富柏村日剩

香港で2000年02月24日から毎日綴り始めた日記ブログ 現在は身在日本

fookpaktsuen2010-11-23

十一月廿三日(火)曇。HK L&G Film Festival(香港同志影展)の上映の一つで“Miss Kicki”なる台湾&瑞典の合作映画(予告編)は九龍塘のFestival Walk商場の映画館。昔、イケ/\だつた瑞典人の女性が台湾出身の元カレ(曾志偉)と旧交温めやうと台北に向かふ。この女性には幼いうちに里子に出した息子がをり、十代になつたその息子を、親子関係の再構築もあり台湾旅行に連れて行くのだが、旅先では母が元カレとの再会に奔走するうちに息子は台北で出会つた少年と淡い恋におち……と。知己に紹介された旺角通菜街の按摩屋で足浴。地元民ぢゃない、とバレたら北京か、星加坡か……と、とう/\日本人とは思われもせず。
▼先週末の大和屋さんの牡丹亭、今日の蘋果日報で畏友William障ナ達智君は張敏儀大姐に必見と勧められ期待三分で観たが
杜麗娘離魂,我回魂;再沒用擔憂如何捱過這夜,只可惜時鐘過十一時,精選折子《牡丹亭》以及〈回生〉,心中狂喊演下去!演下去!不自覺已然進入粉絲團。
と感動を隠さず。張敏慧女史は信報の劇評で大和屋の「那是不完全純正的崑劇」が初舞台から64場経た今日、さまざまな制約や慣れぬ所作、など克服しつゝ形になつてきたと評す。
坂東最大的優點是他的內斂,我曾說過:「盡量少動,甚至不動。那是對演員素質的大考驗,一個功力不夠,全場就會塞滿悶氣。
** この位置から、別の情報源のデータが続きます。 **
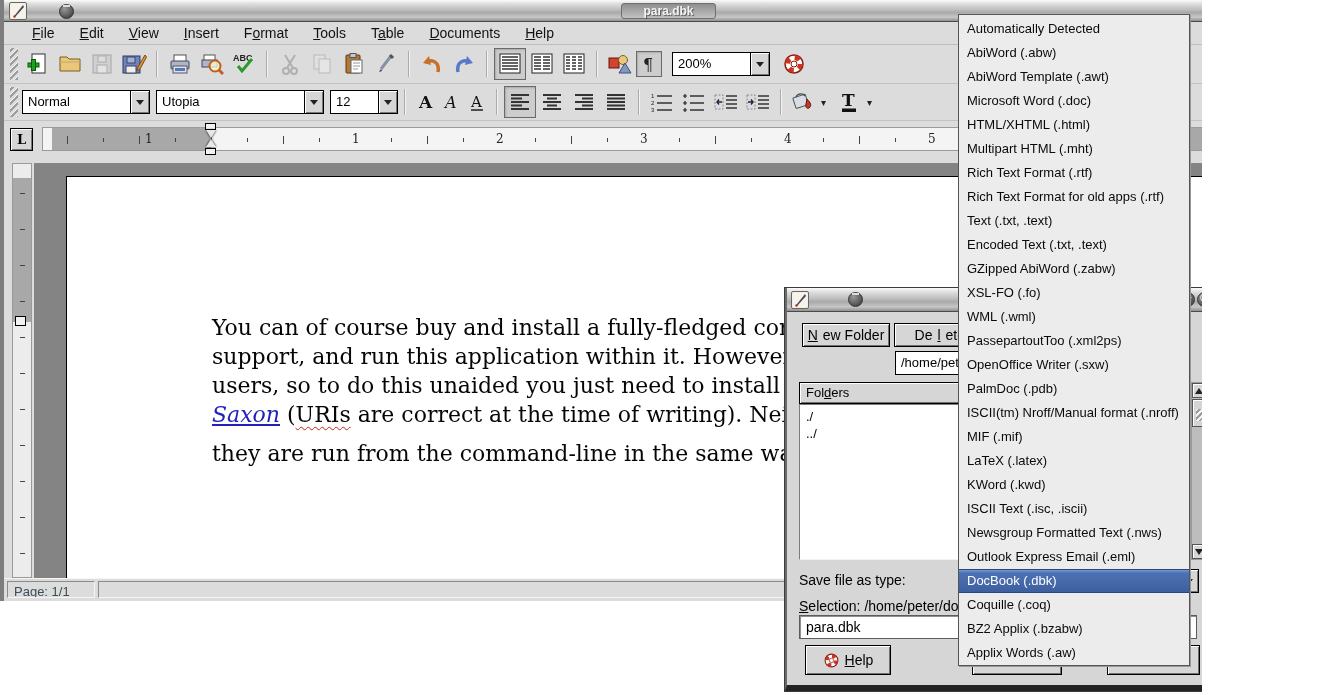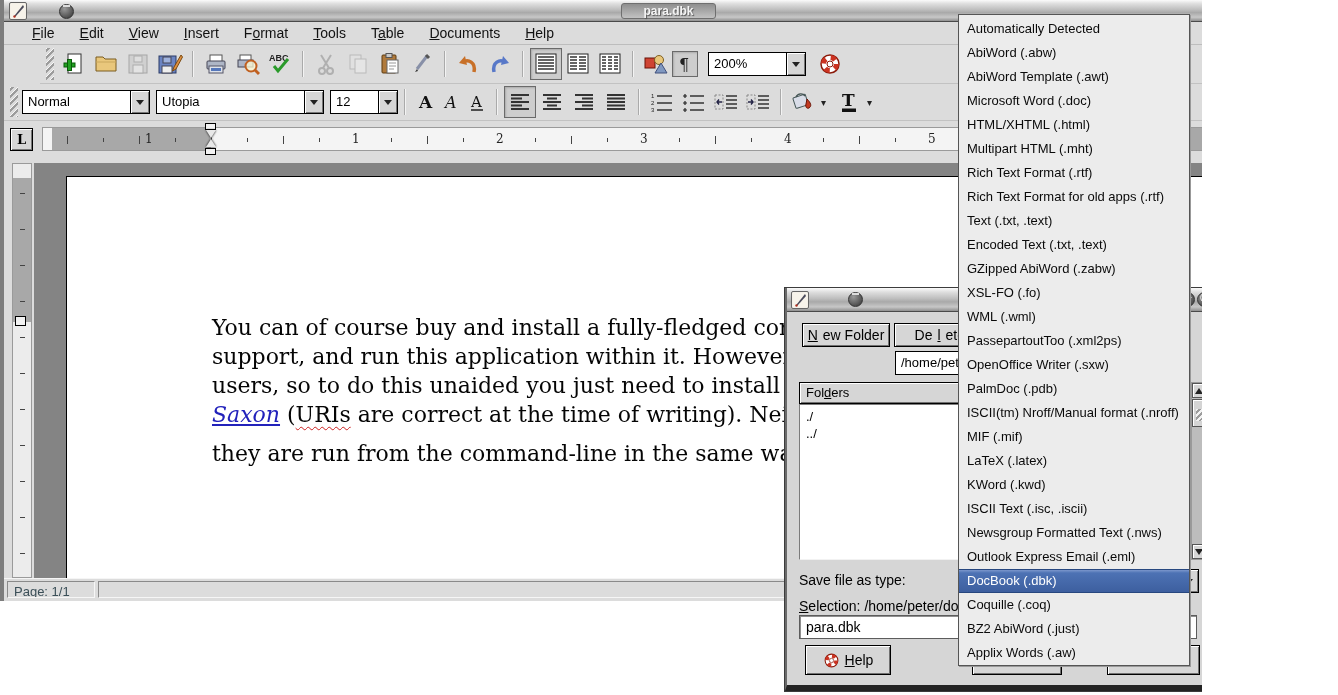--- a/index.html
+++ b/index.html
@@ -161,21 +161,21 @@
         <div class="menu-item"><u>E</u>dit</div>
         <div class="menu-item"><u>V</u>iew</div>
         <div class="menu-item"><u>I</u>nsert</div>
         <div class="menu-item">F<u>o</u>rmat</div>
         <div class="menu-item"><u>T</u>ools</div>
         <div class="menu-item">T<u>a</u>ble</div>
         <div class="menu-item"><u>D</u>ocuments</div>
         <div class="menu-item"><u>H</u>elp</div>
       </div>
 
-    <div class="abs bar toolbar" style="left:0;top:45px;right:0;height:39px;margin-left:36px;">
+    <div class="abs bar toolbar" style="left:0;top:45px;right:0;height:39px;">
       <div class="grip"></div>
       <div class="tb-btn">
         <svg width="24" height="24" viewBox="0 0 24 24">
             <rect x="6" y="2" width="13" height="19" fill="#fff" stroke="#333"></rect>
             <rect x="2" y="11" width="11" height="4" fill="#21a121" stroke="#0a5c0a"></rect>
             <rect x="5.5" y="7.5" width="4" height="11" fill="#21a121" stroke="#0a5c0a"></rect>
           </svg>
       </div>
       <div class="tb-btn">
         <svg width="24" height="24" viewBox="0 0 24 24">
@@ -587,17 +587,17 @@
       <div class="dd-item">PalmDoc (.pdb)</div>
       <div class="dd-item">ISCII(tm) Nroff/Manual format (.nroff)</div>
       <div class="dd-item">MIF (.mif)</div>
       <div class="dd-item">LaTeX (.latex)</div>
       <div class="dd-item">KWord (.kwd)</div>
       <div class="dd-item">ISCII Text (.isc, .iscii)</div>
       <div class="dd-item">Newsgroup Formatted Text (.nws)</div>
       <div class="dd-item">Outlook Express Email (.eml)</div>
       <div class="dd-item selected">DocBook (.dbk)</div>
       <div class="dd-item">Coquille (.coq)</div>
-      <div class="dd-item">BZ2 AbiWord (.just)</div>
+      <div class="dd-item">BZ2 Applix (.bzabw)</div>
       <div class="dd-item">Applix Words (.aw)</div>
     </div>
 
 </div>
 
 </body></html>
坂東很清楚自己的優勢條件,恰當地掌握戲曲的『寫意』韻味,尤其是如凝鏡般的斜倚入夢、沉痾病態,形體的美,足已跨越了年齡和性別。到了這一刻,外在技法已經不重要,他神疲氣弱的魂離狀態,有壓場力度,凝聚了每位觀眾的心。難怪在兩個多小時裏,〈寫真〉的對鏡自憐,及〈離魂〉的無常病態,最觸動觀眾。」在「靜」與「慢」的氛圍下,那即將離去的神態韻味就是去年看到的最難忘印象。能劇、歌舞伎演員擅於「凝定」,以凝定姿態注入魂離、死亡觀念,是最佳配搭。
少しでも崑曲の素晴らしさを継承したい、広めるお役に立ちたい、と語つてゐた大和屋がもはや芝居の最後で声高に「牡丹亭上三生路」と歌つてみせたのは(香港では予めの録音に合わせてゐたが)もはや崑劇の女形で第一人者の如き風格。大和屋といふ役者は歌舞伎でも女形で「アタシがゐなければ……」で崑劇にまでその意地が強まり最終的には世界の演劇のなかで女形としての位置を占めたいところだらう(実際に「敵なし」だらうが)。張敏慧女史は劇評の最後で
劇場裏見到張繼青老師(写真右),不由得心裏再次湧現去年寫的一句老話:「我仍然喜愛張繼青的《牡丹亭》」。
と告白してゐるのが印象的。同感。……ふと思つたが矢野顕子に崑曲を歌はせたら絶品なのでは?